- [Task statement] Check every line of the data for the string "background" and copy the ones that have it.

- [The data]
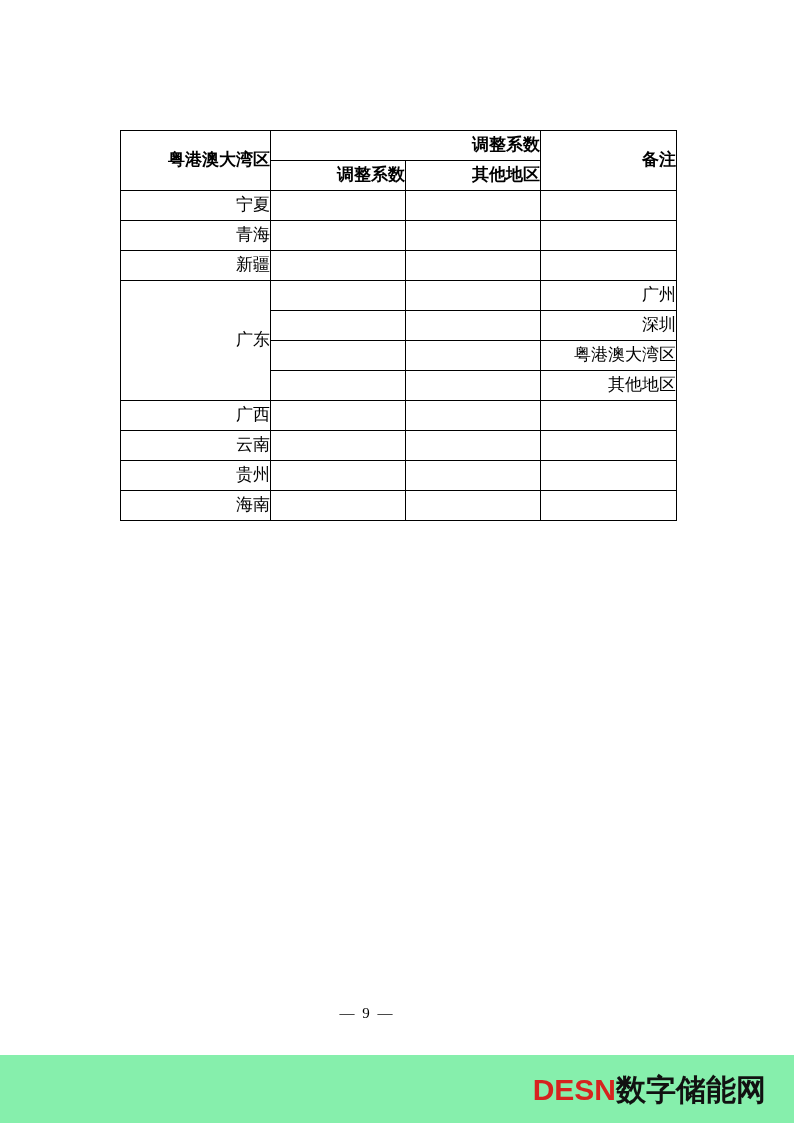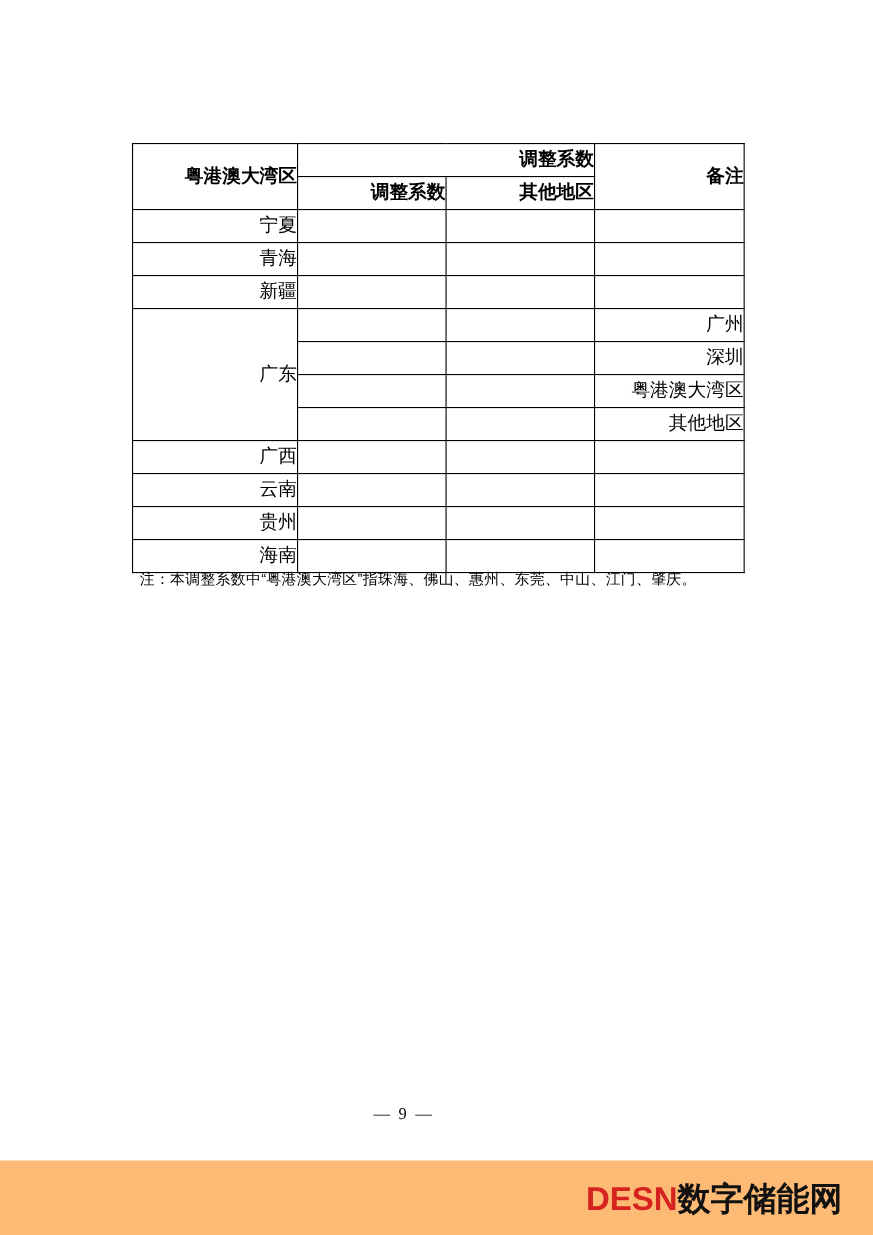--- a/index.html
+++ b/index.html
@@ -201,7 +201,6 @@
     </table>
   </div>
 
-  <div class="note">注：本调整系数中“粤港澳大湾区”指珠海、佛山、惠州、东莞、中山、江门、肇庆。</div>
 
   <div class="page-number">— 9 —</div>
 

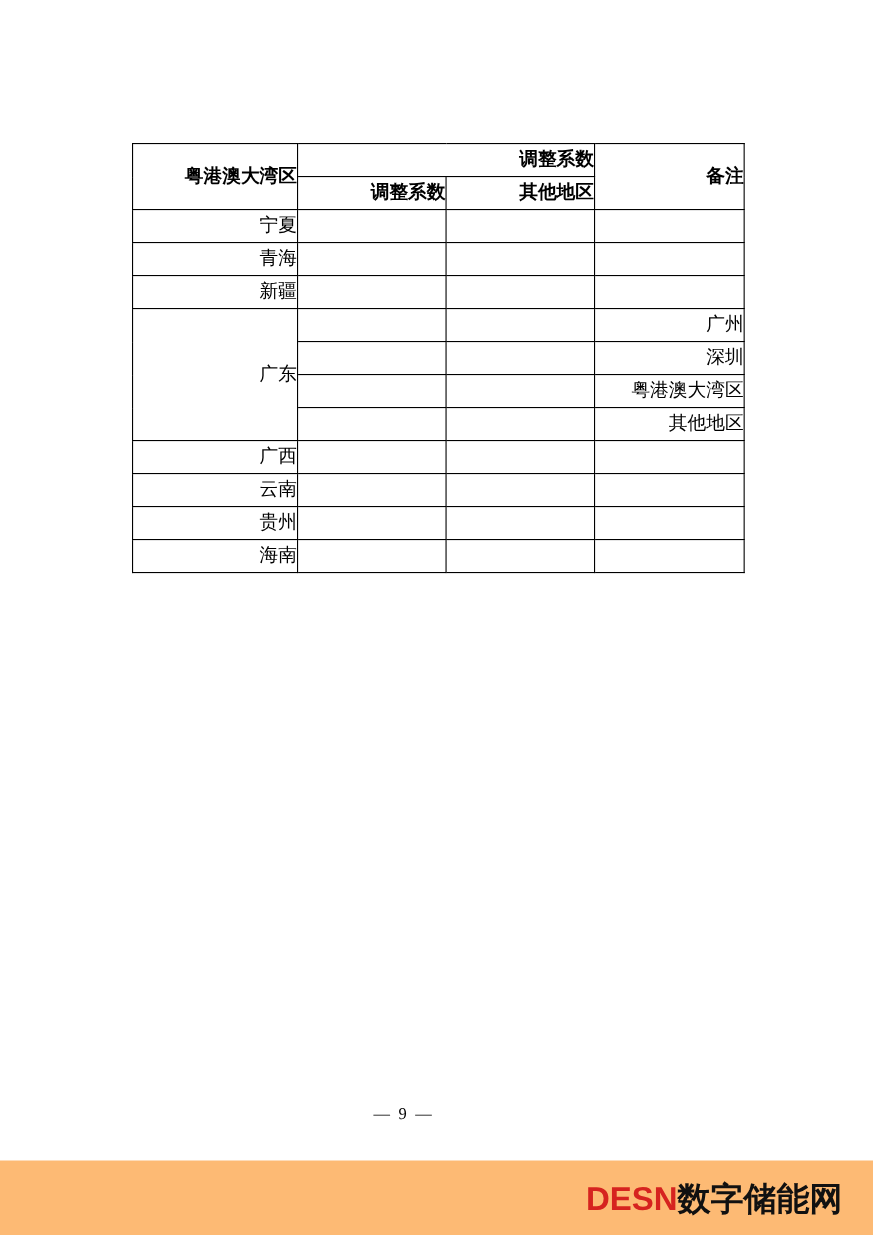--- a/index.html
+++ b/index.html
@@ -92,7 +92,7 @@
     right: 0;
     bottom: 0;
     height: 68px;
-    background: #fdba74;
+    background: #86efac;
   }
   .logo {
     position: absolute;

- [Solution]
-    background: #fdba74;
+    background: #86efac;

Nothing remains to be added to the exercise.